• |

GRACE Gift Empowers Catholic School System Colleagues

GRACE-scholarship-vert360.jpg“Whoever had this vision, it was an excellent vision.” – Howard Ebert ’74 (Theology & RS)

It’s a gift whose value is nearly impossible to calculate: education through a thought-provoking master’s degree program, offered at no cost to a group of K-12 teachers who can in turn use their deepened perspective to enrich students’ lives.

An anonymous donor has provided teachers in the GRACE (Green Bay Area Catholic Education) school system the chance to apply for one of 19 fully-funded scholarships to the Master of Arts in Liberal Studies (M.L.S.) at St. Norbert College. The first cohort of five teachers began the GRACE Educator Master’s Degree Path Program in the fall of 2022, completing two courses: Introduction to Liberal Studies, taught by Howard Ebert ’74 (Theology & RS) and American Perspectives, taught by the Rev. James Neilson ’88.

“M.L.S. is a very broad interdisciplinary approach,” explains Ebert, who directs both the M.L.S. program and the college’s Master of Theological Studies program. “The students are learning things from different angles and perspectives that they then can turn around and use in their classrooms almost immediately.” Within a Catholic framework, GRACE teachers in the program have a chance to study areas not explored during their undergraduate teacher education, from philosophy, to art to the Socratic method.

The rich perspective the teacher/students are gaining is already being passed along to their students, says GRACE president Kimberly Desotell. “A program in liberal studies helps them understand the creative mindset needed to develop articulate thinkers who understand the world around them differently – who can look at the world from a global perspective.” Desotell says the program is also helping the teachers deepen their understanding of metacognition and learning styles, which can help them encourage their students to take ownership of their learning.

Feedback so far from the GRACE teachers in the program is overwhelmingly positive. “The M.L.S. program allows us to grow as teachers, further our education, and model for our students the importance of lifelong learning,” says middle-school teacher Abbie Withbroe. “I learned how accessible and powerful artwork can be. I've already added many of the photographs and paintings we looked at in class to slideshows I share with my students so they can better understand the history topic we’re learning about. My middle school students have enjoyed the art pieces! It’s neat for them to think critically and reflectively on how art and history connect.”

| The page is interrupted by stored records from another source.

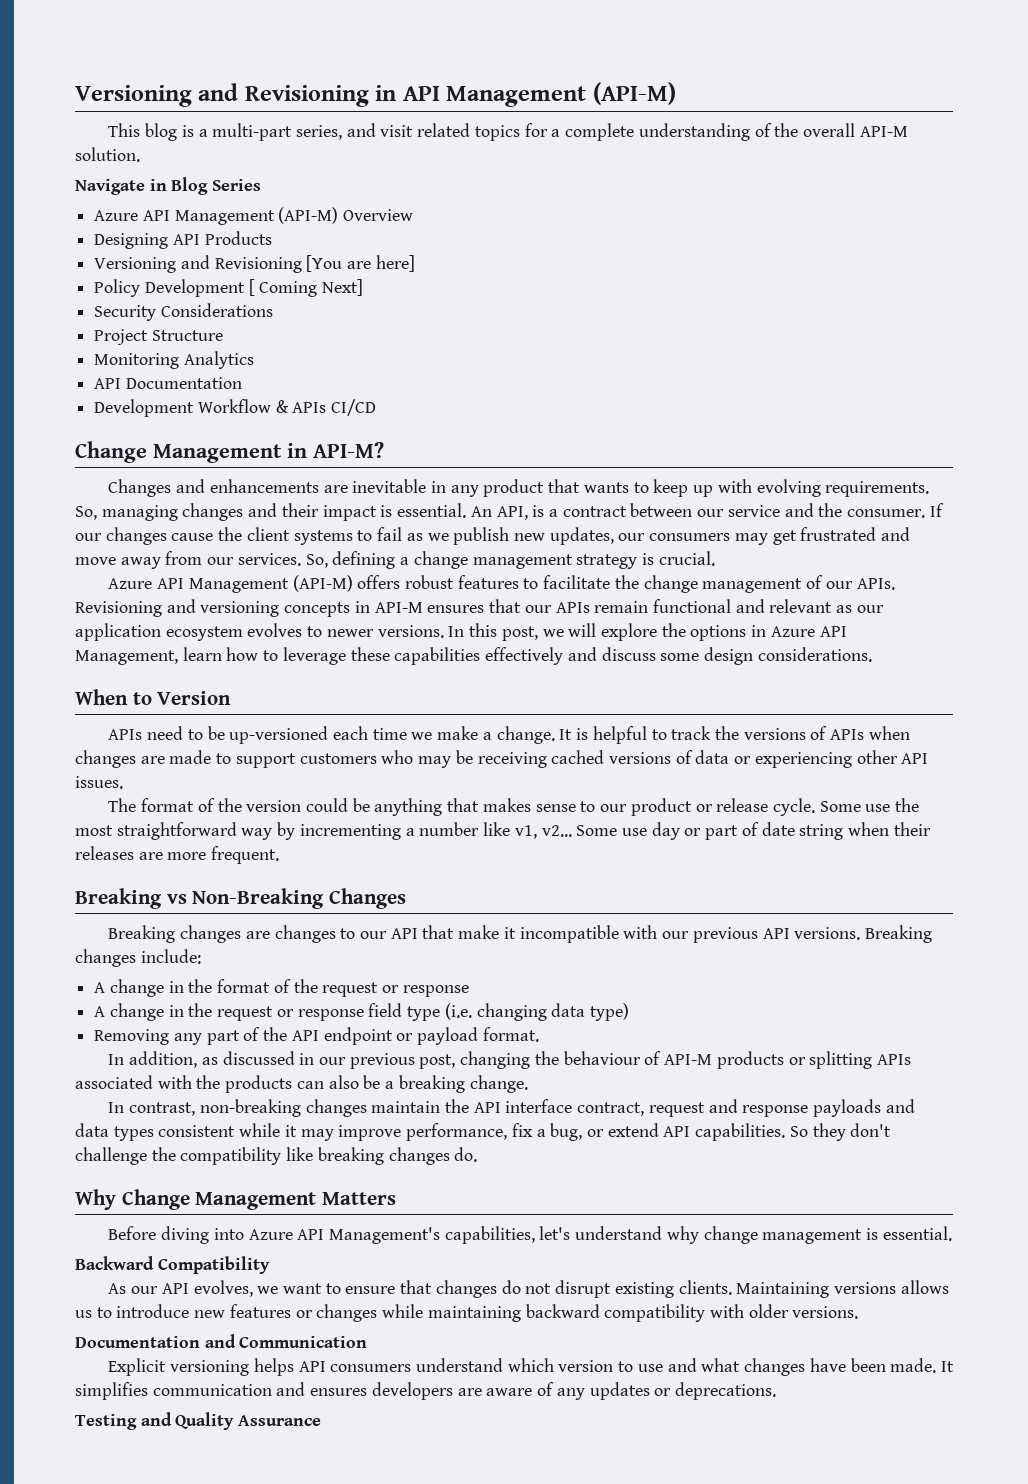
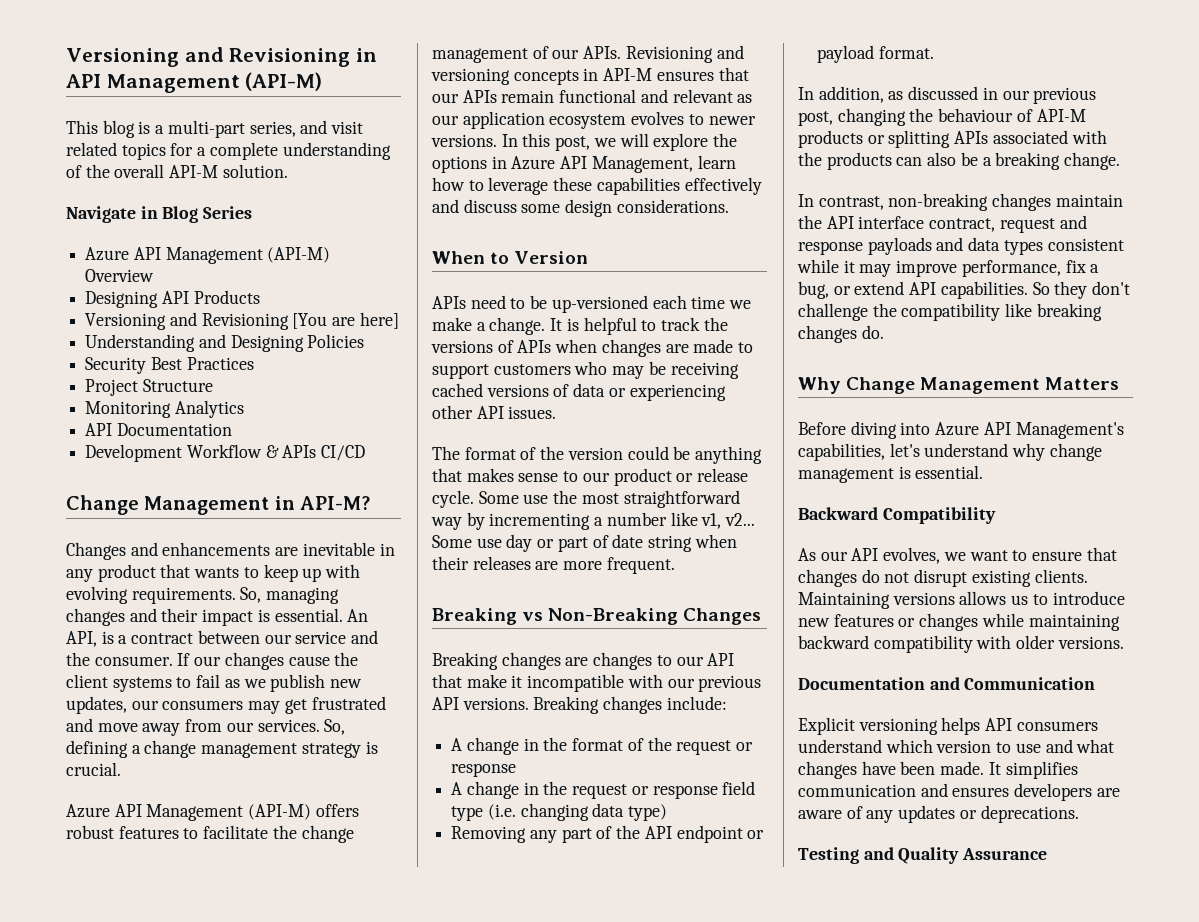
- Policy Development [ Coming Next]
+ Understanding and Designing Policies
- Security Considerations
+ Security Best Practices

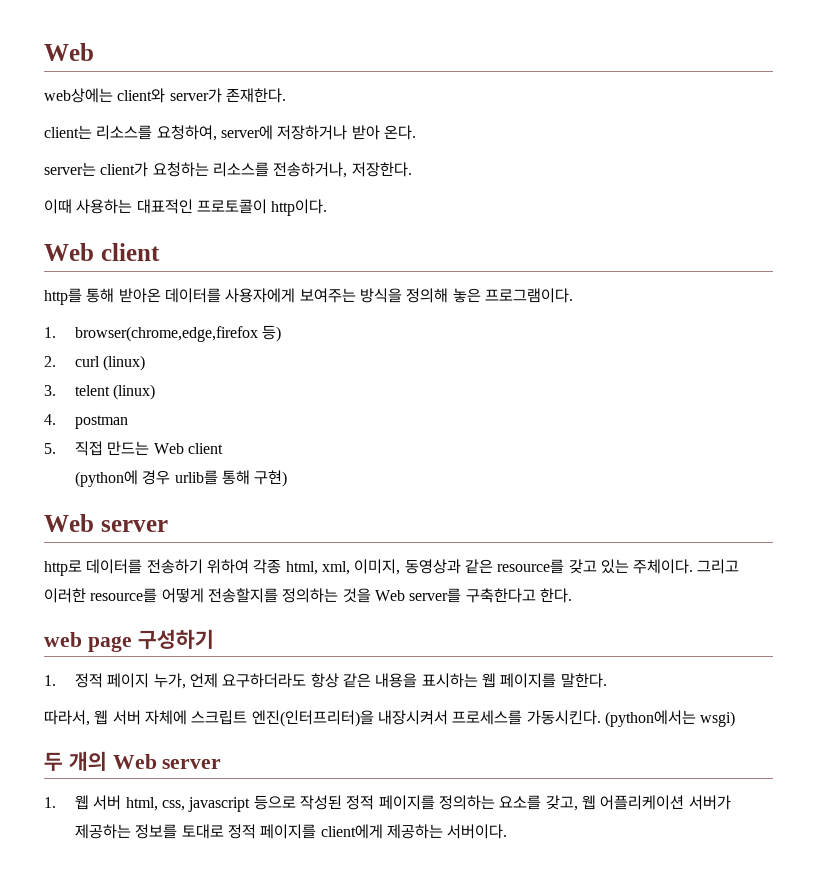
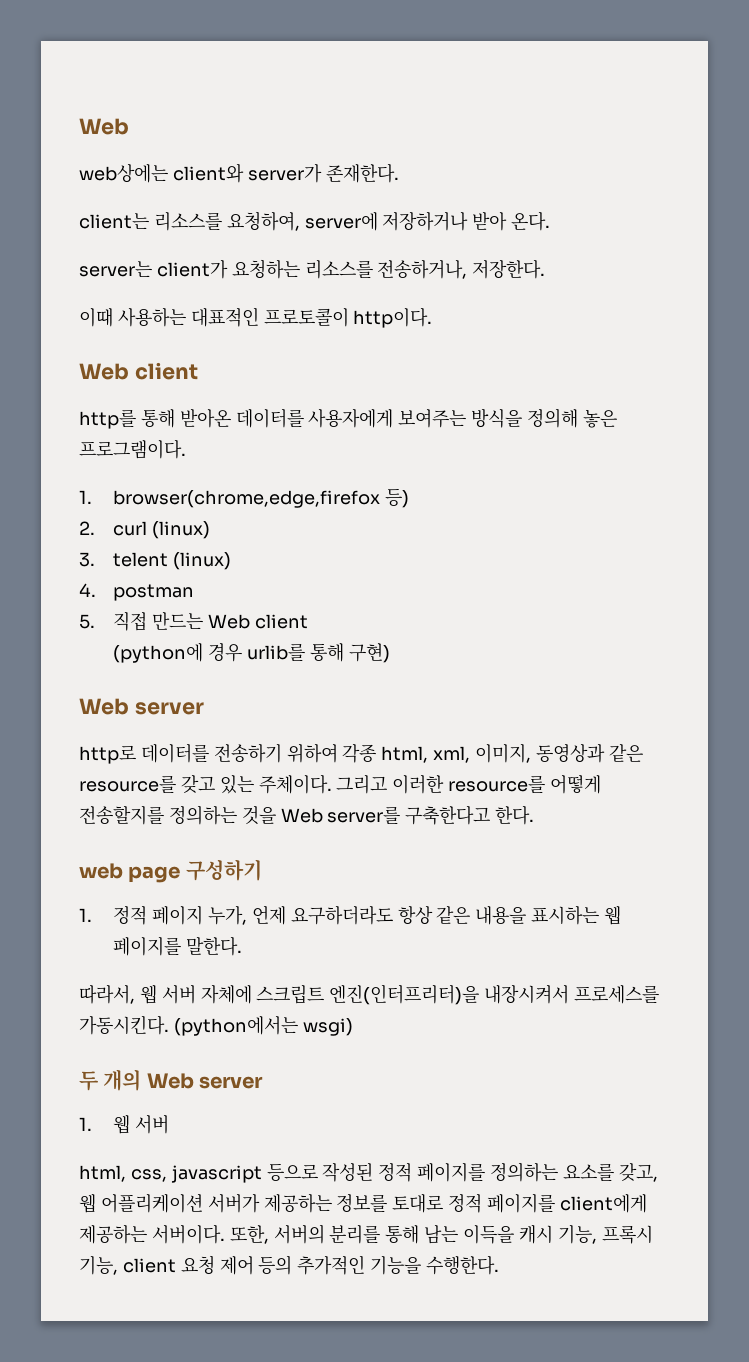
- 1. 웹 서버 html, css, javascript 등으로 작성된 정적 페이지를 정의하는 요소를 갖고, 웹 어플리케이션 서버가 제공하는 정보를 토대로 정적 페이지를 client에게 제공하는 서버이다.
+ 1. 웹 서버
+ html, css, javascript 등으로 작성된 정적 페이지를 정의하는 요소를 갖고, 웹 어플리케이션 서버가 제공하는 정보를 토대로 정적 페이지를 client에게 제공하는 서버이다.
+ 또한, 서버의 분리를 통해 남는 이득을 캐시 기능, 프록시 기능, client 요청 제어 등의 추가적인 기능을 수행한다.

“It’s a gift that has immediate, if intangible, benefits,” says Ebert, who shares these words of gratitude to the donor: “Thank you for your vision, and for recognizing that by continuing learning, they become better, more expansively educated teachers who can offer students a better range of perspectives.”

Studying in the GRACE cohort alongside Withbroe are her teaching colleagues Kelly Gossen, Jennifer Kopp, Courtney Wedan (pictured above) and Amy Briski Muenster ’10.